__TASK DESCRIPTION__
Repeat the listing that comes next, leaving nothing out and changing nothing.

DATA EXTRACT Block Start

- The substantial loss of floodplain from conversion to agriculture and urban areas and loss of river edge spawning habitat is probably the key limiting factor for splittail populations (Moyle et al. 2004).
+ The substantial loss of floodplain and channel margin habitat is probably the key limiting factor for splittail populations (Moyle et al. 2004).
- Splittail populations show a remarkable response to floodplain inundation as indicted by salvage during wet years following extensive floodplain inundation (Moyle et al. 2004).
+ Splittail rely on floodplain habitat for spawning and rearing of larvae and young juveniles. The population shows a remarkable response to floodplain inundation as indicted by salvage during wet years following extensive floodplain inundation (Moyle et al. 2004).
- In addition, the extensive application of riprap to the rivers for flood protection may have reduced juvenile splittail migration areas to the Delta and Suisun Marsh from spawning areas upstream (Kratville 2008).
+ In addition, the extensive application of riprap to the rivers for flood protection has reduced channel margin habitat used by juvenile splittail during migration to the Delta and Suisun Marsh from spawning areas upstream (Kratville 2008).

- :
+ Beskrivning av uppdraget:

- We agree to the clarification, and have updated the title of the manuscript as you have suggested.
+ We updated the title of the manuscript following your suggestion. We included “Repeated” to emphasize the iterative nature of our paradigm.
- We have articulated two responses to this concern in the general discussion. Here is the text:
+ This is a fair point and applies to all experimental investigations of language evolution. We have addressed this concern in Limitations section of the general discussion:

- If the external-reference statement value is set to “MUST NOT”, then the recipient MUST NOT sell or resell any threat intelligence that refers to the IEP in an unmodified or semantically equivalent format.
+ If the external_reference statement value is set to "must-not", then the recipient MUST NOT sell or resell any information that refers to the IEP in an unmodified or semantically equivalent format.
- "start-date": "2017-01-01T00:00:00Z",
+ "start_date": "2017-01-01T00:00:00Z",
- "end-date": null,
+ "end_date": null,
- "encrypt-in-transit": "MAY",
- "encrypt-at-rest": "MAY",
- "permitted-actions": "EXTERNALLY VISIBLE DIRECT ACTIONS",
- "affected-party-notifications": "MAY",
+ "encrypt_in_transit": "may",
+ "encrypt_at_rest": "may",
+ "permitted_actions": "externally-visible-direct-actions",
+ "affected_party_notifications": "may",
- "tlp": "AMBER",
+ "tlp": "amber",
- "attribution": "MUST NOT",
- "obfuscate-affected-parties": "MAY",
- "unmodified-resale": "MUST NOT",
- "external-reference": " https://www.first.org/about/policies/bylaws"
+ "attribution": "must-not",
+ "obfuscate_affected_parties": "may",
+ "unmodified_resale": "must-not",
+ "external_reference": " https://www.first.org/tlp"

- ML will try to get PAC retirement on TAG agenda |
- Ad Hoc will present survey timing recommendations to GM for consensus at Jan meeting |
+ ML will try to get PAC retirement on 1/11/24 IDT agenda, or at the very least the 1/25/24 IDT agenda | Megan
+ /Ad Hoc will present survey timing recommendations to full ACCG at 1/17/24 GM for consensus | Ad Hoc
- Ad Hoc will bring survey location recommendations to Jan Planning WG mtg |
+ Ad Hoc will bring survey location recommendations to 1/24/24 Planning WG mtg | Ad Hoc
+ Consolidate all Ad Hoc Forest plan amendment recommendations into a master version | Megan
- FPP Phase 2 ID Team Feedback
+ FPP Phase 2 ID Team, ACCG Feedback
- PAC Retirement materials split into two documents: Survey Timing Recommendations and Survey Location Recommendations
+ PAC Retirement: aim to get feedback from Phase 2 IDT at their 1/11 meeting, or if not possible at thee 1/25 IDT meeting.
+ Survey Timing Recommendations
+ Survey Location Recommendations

DATA EXTRACT Block End

__SOLVED PROBLEM__
- The substantial loss of floodplain from conversion to agriculture and urban areas and loss of river edge spawning habitat is probably the key limiting factor for splittail populations (Moyle et al. 2004).
+ The substantial loss of floodplain and channel margin habitat is probably the key limiting factor for splittail populations (Moyle et al. 2004).
- Splittail populations show a remarkable response to floodplain inundation as indicted by salvage during wet years following extensive floodplain inundation (Moyle et al. 2004).
+ Splittail rely on floodplain habitat for spawning and rearing of larvae and young juveniles. The population shows a remarkable response to floodplain inundation as indicted by salvage during wet years following extensive floodplain inundation (Moyle et al. 2004).
- In addition, the extensive application of riprap to the rivers for flood protection may have reduced juvenile splittail migration areas to the Delta and Suisun Marsh from spawning areas upstream (Kratville 2008).
+ In addition, the extensive application of riprap to the rivers for flood protection has reduced channel margin habitat used by juvenile splittail during migration to the Delta and Suisun Marsh from spawning areas upstream (Kratville 2008).

- :
+ Beskrivning av uppdraget:

- We agree to the clarification, and have updated the title of the manuscript as you have suggested.
+ We updated the title of the manuscript following your suggestion. We included “Repeated” to emphasize the iterative nature of our paradigm.
- We have articulated two responses to this concern in the general discussion. Here is the text:
+ This is a fair point and applies to all experimental investigations of language evolution. We have addressed this concern in Limitations section of the general discussion:

- If the external-reference statement value is set to “MUST NOT”, then the recipient MUST NOT sell or resell any threat intelligence that refers to the IEP in an unmodified or semantically equivalent format.
+ If the external_reference statement value is set to "must-not", then the recipient MUST NOT sell or resell any information that refers to the IEP in an unmodified or semantically equivalent format.
- "start-date": "2017-01-01T00:00:00Z",
+ "start_date": "2017-01-01T00:00:00Z",
- "end-date": null,
+ "end_date": null,
- "encrypt-in-transit": "MAY",
- "encrypt-at-rest": "MAY",
- "permitted-actions": "EXTERNALLY VISIBLE DIRECT ACTIONS",
- "affected-party-notifications": "MAY",
+ "encrypt_in_transit": "may",
+ "encrypt_at_rest": "may",
+ "permitted_actions": "externally-visible-direct-actions",
+ "affected_party_notifications": "may",
- "tlp": "AMBER",
+ "tlp": "amber",
- "attribution": "MUST NOT",
- "obfuscate-affected-parties": "MAY",
- "unmodified-resale": "MUST NOT",
- "external-reference": " https://www.first.org/about/policies/bylaws"
+ "attribution": "must-not",
+ "obfuscate_affected_parties": "may",
+ "unmodified_resale": "must-not",
+ "external_reference": " https://www.first.org/tlp"

- ML will try to get PAC retirement on TAG agenda |
- Ad Hoc will present survey timing recommendations to GM for consensus at Jan meeting |
+ ML will try to get PAC retirement on 1/11/24 IDT agenda, or at the very least the 1/25/24 IDT agenda | Megan
+ /Ad Hoc will present survey timing recommendations to full ACCG at 1/17/24 GM for consensus | Ad Hoc
- Ad Hoc will bring survey location recommendations to Jan Planning WG mtg |
+ Ad Hoc will bring survey location recommendations to 1/24/24 Planning WG mtg | Ad Hoc
+ Consolidate all Ad Hoc Forest plan amendment recommendations into a master version | Megan
- FPP Phase 2 ID Team Feedback
+ FPP Phase 2 ID Team, ACCG Feedback
- PAC Retirement materials split into two documents: Survey Timing Recommendations and Survey Location Recommendations
+ PAC Retirement: aim to get feedback from Phase 2 IDT at their 1/11 meeting, or if not possible at thee 1/25 IDT meeting.
+ Survey Timing Recommendations
+ Survey Location Recommendations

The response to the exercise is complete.